Problem to solve -> Reproduce all the entries exactly and keep the pictures out.

Available records ->
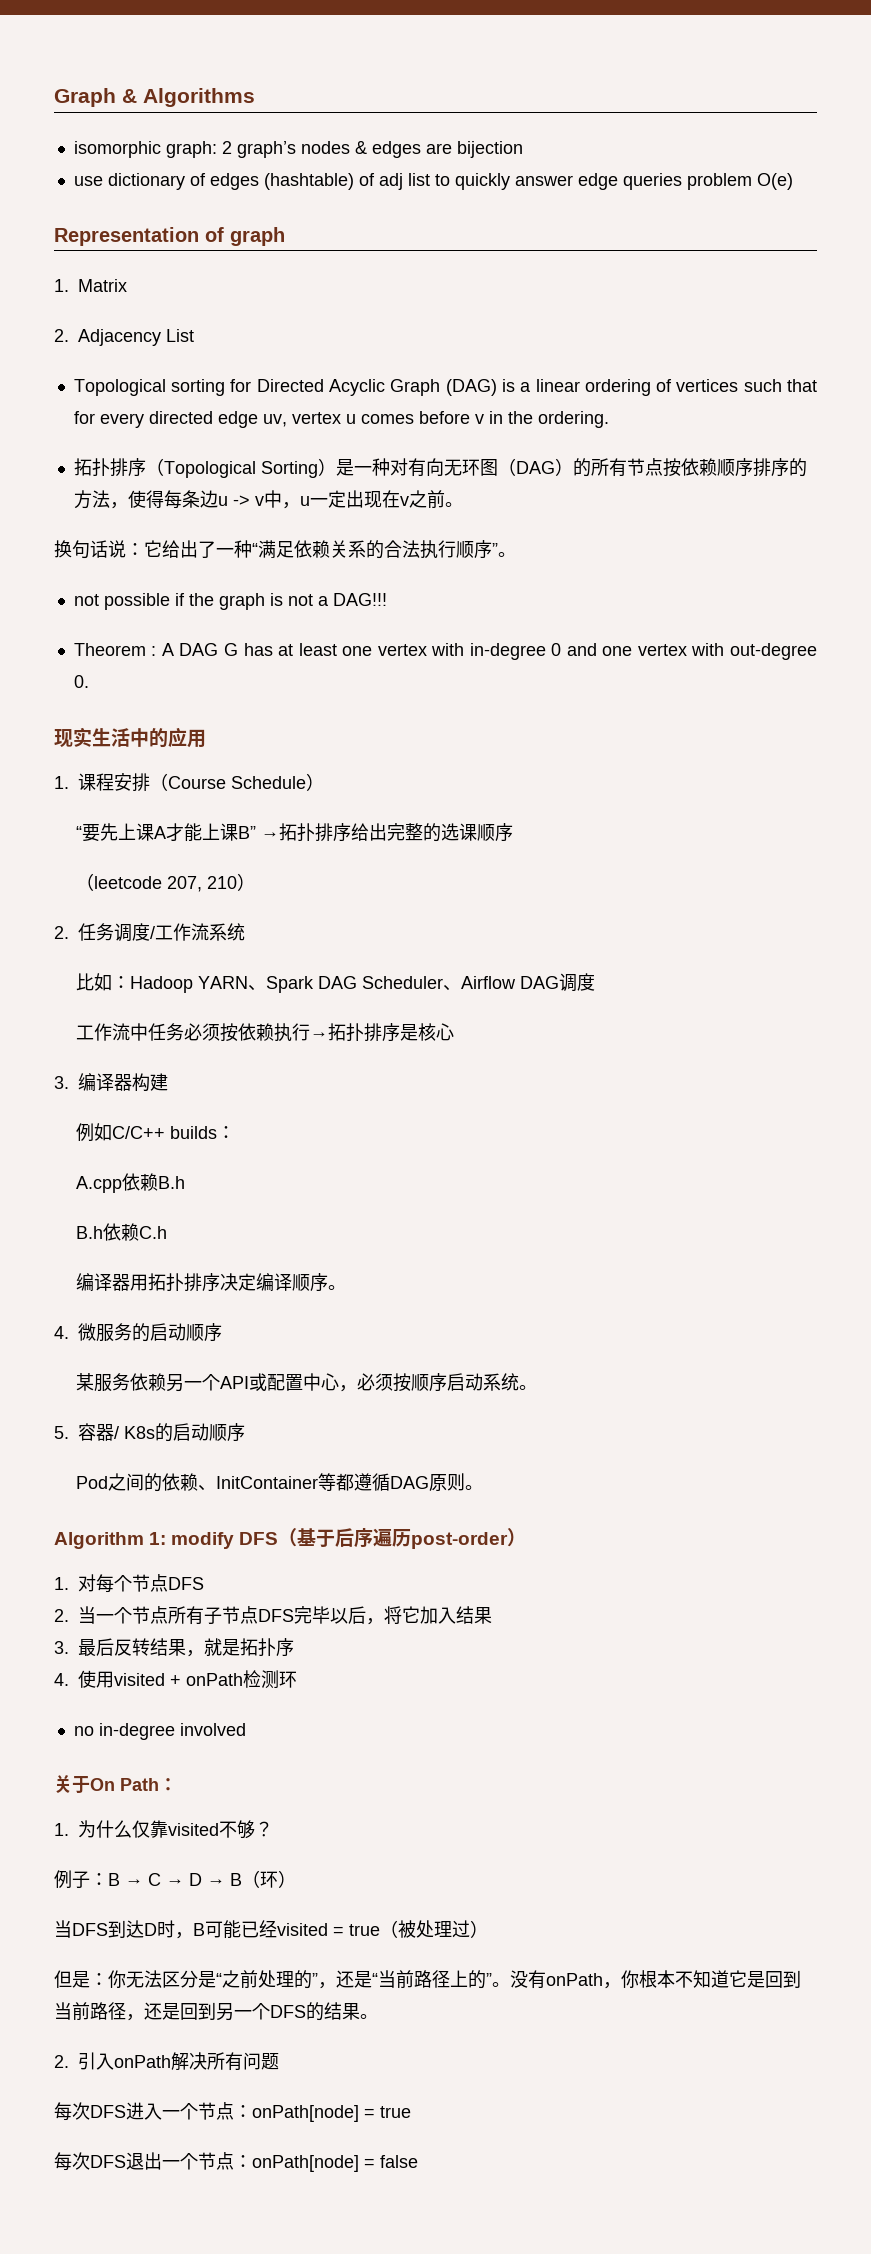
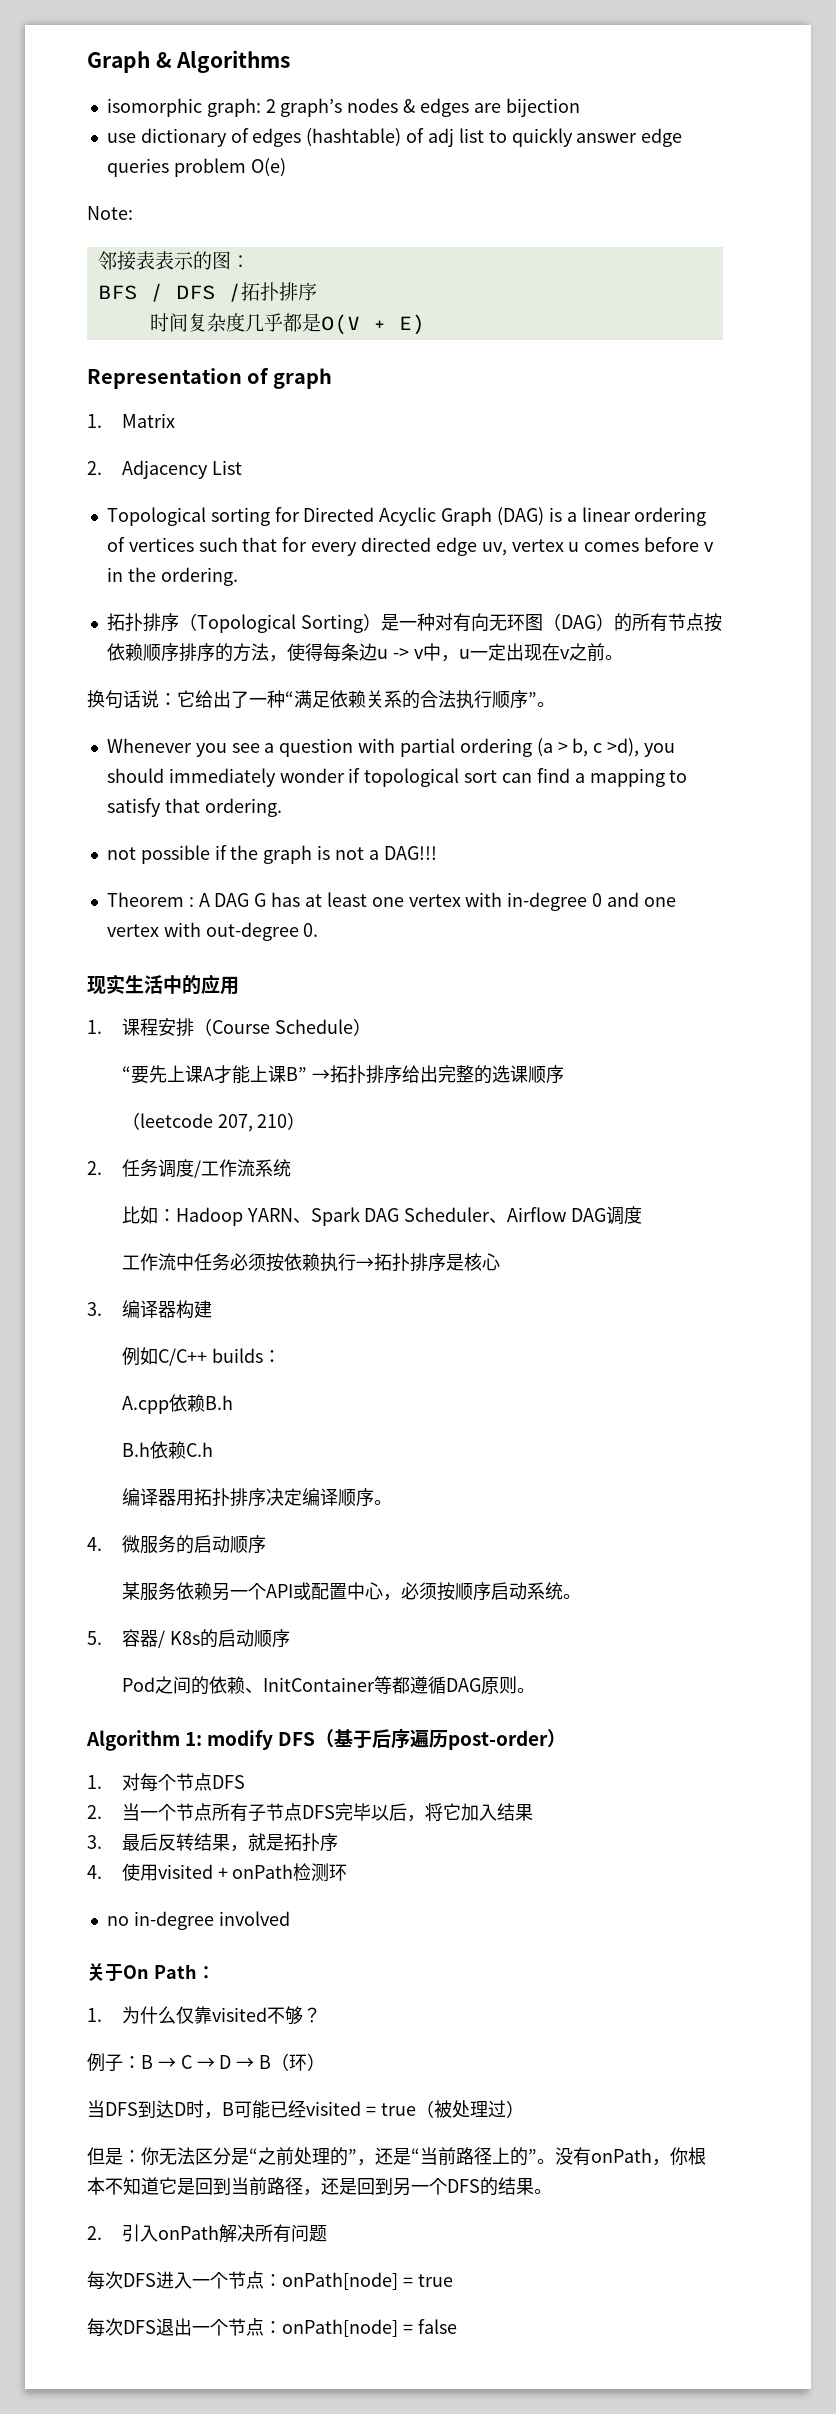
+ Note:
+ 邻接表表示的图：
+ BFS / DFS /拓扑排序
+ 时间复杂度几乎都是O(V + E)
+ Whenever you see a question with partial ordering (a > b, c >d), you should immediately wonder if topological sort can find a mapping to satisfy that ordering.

Written answer ->
+ Note:
+ 邻接表表示的图：
+ BFS / DFS /拓扑排序
+ 时间复杂度几乎都是O(V + E)
+ Whenever you see a question with partial ordering (a > b, c >d), you should immediately wonder if topological sort can find a mapping to satisfy that ordering.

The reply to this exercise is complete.